Task data section start

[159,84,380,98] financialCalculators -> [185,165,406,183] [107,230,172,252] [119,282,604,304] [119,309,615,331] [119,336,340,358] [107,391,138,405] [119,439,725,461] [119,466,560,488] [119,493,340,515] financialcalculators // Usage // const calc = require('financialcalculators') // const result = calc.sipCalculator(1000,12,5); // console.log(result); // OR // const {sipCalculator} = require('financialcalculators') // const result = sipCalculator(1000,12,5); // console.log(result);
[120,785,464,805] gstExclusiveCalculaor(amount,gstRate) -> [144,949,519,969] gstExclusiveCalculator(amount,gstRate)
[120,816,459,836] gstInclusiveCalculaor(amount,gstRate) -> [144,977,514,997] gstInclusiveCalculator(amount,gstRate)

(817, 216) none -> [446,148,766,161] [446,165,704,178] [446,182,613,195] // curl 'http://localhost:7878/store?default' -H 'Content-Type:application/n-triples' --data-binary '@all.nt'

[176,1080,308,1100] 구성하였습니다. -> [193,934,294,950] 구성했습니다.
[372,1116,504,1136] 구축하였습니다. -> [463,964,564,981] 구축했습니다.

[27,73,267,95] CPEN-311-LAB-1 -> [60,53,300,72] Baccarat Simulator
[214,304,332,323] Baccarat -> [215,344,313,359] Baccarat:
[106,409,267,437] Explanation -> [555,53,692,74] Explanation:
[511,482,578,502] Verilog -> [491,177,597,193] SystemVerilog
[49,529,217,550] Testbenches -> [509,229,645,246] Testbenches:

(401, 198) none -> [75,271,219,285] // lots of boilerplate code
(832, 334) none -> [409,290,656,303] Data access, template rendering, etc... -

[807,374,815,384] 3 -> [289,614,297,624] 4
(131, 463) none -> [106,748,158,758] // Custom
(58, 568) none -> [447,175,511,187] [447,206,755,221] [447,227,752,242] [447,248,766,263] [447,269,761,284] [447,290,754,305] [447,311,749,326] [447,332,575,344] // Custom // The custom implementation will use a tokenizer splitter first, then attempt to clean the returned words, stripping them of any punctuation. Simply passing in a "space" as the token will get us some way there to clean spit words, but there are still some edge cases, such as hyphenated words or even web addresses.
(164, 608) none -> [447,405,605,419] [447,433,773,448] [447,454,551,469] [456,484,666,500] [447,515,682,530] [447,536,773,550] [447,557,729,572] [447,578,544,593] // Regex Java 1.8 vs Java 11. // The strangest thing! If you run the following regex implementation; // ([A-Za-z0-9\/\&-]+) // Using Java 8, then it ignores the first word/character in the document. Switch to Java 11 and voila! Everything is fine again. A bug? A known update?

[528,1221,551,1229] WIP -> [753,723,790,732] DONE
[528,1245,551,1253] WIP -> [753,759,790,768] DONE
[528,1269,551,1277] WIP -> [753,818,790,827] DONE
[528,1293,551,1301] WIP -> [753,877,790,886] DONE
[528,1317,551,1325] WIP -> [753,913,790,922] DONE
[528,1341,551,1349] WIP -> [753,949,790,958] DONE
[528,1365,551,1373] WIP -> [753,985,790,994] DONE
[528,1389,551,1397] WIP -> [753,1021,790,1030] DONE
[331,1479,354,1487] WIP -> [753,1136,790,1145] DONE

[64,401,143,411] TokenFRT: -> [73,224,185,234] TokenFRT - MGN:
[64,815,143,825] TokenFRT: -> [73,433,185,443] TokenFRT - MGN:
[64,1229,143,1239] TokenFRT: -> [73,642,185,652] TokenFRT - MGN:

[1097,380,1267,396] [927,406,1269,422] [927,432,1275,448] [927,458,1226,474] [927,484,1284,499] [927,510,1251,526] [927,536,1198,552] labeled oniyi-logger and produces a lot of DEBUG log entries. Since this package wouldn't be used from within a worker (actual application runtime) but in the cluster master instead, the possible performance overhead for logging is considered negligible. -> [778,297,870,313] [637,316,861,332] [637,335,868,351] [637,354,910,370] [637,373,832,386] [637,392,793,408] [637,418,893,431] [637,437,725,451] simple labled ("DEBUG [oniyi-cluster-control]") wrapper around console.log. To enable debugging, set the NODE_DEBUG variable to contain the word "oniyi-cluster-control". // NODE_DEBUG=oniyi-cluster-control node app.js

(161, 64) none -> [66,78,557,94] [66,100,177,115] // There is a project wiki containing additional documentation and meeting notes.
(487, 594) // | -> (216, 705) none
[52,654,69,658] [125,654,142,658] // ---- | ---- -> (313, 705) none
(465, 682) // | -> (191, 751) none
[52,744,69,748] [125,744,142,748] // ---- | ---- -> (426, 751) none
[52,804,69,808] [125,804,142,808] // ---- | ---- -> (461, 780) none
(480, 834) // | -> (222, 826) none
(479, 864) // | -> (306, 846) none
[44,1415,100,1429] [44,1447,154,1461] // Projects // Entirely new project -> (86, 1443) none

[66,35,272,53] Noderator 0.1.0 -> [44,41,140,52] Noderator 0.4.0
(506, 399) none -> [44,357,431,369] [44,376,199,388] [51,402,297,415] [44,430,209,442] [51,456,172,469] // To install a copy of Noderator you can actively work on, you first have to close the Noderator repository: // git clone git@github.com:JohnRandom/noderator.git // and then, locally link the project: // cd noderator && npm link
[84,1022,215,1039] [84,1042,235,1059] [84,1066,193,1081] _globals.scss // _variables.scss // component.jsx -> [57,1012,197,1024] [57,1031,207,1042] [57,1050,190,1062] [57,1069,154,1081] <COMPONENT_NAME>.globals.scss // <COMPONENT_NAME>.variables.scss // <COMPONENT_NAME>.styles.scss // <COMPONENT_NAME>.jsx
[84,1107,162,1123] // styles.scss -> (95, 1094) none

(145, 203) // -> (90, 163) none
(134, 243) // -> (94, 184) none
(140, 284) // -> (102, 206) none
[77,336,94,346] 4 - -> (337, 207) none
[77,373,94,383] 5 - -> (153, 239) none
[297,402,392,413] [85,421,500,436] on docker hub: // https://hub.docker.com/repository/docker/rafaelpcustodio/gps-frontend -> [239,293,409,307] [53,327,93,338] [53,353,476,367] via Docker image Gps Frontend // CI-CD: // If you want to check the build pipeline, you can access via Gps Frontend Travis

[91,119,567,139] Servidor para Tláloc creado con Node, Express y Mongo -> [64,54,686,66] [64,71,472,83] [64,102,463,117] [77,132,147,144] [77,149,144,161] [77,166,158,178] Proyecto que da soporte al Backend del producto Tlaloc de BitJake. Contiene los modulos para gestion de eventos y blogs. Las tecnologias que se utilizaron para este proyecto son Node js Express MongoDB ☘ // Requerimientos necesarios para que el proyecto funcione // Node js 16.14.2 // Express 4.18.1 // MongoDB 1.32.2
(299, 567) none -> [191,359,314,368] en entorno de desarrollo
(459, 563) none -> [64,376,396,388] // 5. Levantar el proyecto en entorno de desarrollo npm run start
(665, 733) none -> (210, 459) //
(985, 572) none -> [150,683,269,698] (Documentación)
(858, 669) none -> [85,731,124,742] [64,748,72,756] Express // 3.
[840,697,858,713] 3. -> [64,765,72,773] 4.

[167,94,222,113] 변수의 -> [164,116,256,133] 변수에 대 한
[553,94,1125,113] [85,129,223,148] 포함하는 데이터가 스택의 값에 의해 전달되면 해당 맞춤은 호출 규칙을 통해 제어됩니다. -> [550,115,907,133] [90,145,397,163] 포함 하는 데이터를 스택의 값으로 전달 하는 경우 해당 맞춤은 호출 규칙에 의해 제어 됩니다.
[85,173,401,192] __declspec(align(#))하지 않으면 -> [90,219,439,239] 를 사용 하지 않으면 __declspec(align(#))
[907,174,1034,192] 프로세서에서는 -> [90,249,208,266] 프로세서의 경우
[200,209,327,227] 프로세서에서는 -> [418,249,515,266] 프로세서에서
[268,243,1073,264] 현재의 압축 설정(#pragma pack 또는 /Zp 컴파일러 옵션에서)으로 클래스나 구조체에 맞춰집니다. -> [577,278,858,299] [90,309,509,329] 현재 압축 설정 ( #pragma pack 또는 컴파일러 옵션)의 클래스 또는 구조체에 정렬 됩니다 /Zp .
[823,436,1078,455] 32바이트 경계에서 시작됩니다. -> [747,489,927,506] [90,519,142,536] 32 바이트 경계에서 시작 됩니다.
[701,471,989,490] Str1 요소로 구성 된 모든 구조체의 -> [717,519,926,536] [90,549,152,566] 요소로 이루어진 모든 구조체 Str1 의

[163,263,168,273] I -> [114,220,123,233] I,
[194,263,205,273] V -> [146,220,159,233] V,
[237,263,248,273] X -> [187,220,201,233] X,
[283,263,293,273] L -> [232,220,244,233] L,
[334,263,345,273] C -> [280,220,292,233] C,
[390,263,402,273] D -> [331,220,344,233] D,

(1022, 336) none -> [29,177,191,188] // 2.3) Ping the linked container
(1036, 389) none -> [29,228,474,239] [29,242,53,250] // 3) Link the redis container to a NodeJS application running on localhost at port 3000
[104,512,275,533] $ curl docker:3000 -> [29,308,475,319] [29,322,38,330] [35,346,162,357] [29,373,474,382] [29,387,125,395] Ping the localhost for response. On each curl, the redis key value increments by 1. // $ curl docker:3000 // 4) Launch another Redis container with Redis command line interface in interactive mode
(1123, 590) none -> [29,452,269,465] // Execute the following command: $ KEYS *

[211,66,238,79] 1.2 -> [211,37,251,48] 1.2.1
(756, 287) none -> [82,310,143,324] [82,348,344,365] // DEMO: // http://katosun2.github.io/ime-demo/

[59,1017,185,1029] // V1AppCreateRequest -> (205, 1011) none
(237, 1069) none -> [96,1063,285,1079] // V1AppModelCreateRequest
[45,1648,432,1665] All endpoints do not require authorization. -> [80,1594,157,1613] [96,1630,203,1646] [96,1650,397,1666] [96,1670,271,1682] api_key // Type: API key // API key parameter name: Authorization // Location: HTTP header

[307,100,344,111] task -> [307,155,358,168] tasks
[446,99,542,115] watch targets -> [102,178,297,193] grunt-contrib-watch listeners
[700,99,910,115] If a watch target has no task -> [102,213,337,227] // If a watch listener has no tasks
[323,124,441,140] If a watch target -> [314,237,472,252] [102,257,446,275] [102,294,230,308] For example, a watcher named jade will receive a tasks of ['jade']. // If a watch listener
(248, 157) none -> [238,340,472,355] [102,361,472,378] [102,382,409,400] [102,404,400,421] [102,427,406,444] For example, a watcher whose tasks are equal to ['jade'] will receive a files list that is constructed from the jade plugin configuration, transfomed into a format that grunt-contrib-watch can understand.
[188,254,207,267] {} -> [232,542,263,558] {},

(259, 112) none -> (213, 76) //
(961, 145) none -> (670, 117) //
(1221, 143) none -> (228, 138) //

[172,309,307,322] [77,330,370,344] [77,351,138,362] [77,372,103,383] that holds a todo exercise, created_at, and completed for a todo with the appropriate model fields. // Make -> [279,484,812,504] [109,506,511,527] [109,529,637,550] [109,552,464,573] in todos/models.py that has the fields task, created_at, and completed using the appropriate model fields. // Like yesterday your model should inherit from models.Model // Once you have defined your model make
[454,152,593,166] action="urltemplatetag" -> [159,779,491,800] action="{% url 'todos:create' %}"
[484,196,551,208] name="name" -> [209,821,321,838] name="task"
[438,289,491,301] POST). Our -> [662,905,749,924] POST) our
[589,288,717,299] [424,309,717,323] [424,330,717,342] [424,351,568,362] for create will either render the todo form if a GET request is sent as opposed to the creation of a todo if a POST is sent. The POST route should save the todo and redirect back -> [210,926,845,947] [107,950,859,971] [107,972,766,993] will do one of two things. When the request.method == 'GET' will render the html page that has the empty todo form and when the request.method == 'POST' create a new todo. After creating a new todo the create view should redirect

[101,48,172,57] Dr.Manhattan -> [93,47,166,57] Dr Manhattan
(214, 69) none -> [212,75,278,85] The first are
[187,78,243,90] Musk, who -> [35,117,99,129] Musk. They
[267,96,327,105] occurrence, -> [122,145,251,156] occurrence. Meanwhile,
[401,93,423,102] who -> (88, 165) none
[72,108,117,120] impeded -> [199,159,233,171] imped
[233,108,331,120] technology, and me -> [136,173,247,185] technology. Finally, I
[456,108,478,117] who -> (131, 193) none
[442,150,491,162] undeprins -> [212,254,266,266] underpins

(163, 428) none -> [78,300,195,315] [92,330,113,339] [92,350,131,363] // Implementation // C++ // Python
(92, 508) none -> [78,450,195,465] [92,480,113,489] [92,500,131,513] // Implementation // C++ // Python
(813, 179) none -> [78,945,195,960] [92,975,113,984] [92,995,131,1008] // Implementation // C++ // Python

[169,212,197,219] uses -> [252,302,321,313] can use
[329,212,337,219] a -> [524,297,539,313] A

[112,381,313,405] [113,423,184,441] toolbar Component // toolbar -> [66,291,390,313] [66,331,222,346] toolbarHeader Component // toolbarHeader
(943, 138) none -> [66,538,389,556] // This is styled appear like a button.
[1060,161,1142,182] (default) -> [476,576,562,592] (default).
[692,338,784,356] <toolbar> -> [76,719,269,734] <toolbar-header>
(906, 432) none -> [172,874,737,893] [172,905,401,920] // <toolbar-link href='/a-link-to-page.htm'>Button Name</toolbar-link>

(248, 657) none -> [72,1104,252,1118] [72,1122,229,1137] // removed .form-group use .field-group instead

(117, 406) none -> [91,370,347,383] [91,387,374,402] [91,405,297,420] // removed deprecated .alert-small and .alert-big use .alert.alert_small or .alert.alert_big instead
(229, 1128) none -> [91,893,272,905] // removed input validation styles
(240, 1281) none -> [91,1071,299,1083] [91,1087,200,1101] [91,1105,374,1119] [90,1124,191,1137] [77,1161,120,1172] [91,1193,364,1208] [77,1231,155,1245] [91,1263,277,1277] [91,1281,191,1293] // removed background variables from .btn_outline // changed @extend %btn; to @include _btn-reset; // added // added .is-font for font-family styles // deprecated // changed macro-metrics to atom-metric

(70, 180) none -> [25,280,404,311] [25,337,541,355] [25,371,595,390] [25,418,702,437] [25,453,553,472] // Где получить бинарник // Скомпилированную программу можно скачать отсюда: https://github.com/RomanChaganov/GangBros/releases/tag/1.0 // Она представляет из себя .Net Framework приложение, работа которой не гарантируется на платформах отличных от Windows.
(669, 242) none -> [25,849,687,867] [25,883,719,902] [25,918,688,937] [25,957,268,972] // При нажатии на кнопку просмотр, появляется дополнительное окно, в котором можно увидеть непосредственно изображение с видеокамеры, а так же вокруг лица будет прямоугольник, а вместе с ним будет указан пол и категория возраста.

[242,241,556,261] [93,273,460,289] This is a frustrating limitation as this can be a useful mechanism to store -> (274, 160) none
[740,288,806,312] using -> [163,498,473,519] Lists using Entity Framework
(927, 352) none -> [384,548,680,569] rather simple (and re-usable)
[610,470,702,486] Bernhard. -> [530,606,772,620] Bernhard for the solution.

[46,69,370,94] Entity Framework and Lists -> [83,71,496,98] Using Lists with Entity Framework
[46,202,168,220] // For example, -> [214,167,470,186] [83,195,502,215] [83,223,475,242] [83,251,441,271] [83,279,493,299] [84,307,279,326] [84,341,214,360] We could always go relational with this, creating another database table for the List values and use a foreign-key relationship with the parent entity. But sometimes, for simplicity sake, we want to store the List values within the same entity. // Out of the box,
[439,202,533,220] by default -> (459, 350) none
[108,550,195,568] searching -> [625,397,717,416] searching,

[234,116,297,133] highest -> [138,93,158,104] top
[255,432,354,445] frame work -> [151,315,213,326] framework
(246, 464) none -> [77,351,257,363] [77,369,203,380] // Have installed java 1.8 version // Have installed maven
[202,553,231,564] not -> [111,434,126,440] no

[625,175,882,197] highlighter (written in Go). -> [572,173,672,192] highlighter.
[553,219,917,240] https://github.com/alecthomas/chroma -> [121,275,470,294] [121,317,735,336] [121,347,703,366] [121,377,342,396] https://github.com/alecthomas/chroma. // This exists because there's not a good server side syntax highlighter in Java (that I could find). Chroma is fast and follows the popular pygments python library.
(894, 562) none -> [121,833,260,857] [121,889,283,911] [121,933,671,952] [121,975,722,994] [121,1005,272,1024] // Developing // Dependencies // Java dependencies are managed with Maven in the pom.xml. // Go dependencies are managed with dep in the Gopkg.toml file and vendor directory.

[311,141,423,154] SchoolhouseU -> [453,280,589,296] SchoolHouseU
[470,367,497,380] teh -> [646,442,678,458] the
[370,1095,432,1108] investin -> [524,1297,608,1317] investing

Task data section end

### Directions for this task
Report, for the data above, every line in which the string "tasks" appears.

### Task solution
[307,100,344,111] task -> [307,155,358,168] tasks
[700,99,910,115] If a watch target has no task -> [102,213,337,227] // If a watch listener has no tasks
[323,124,441,140] If a watch target -> [314,237,472,252] [102,257,446,275] [102,294,230,308] For example, a watcher named jade will receive a tasks of ['jade']. // If a watch listener
(248, 157) none -> [238,340,472,355] [102,361,472,378] [102,382,409,400] [102,404,400,421] [102,427,406,444] For example, a watcher whose tasks are equal to ['jade'] will receive a files list that is constructed from the jade plugin configuration, transfomed into a format that grunt-contrib-watch can understand.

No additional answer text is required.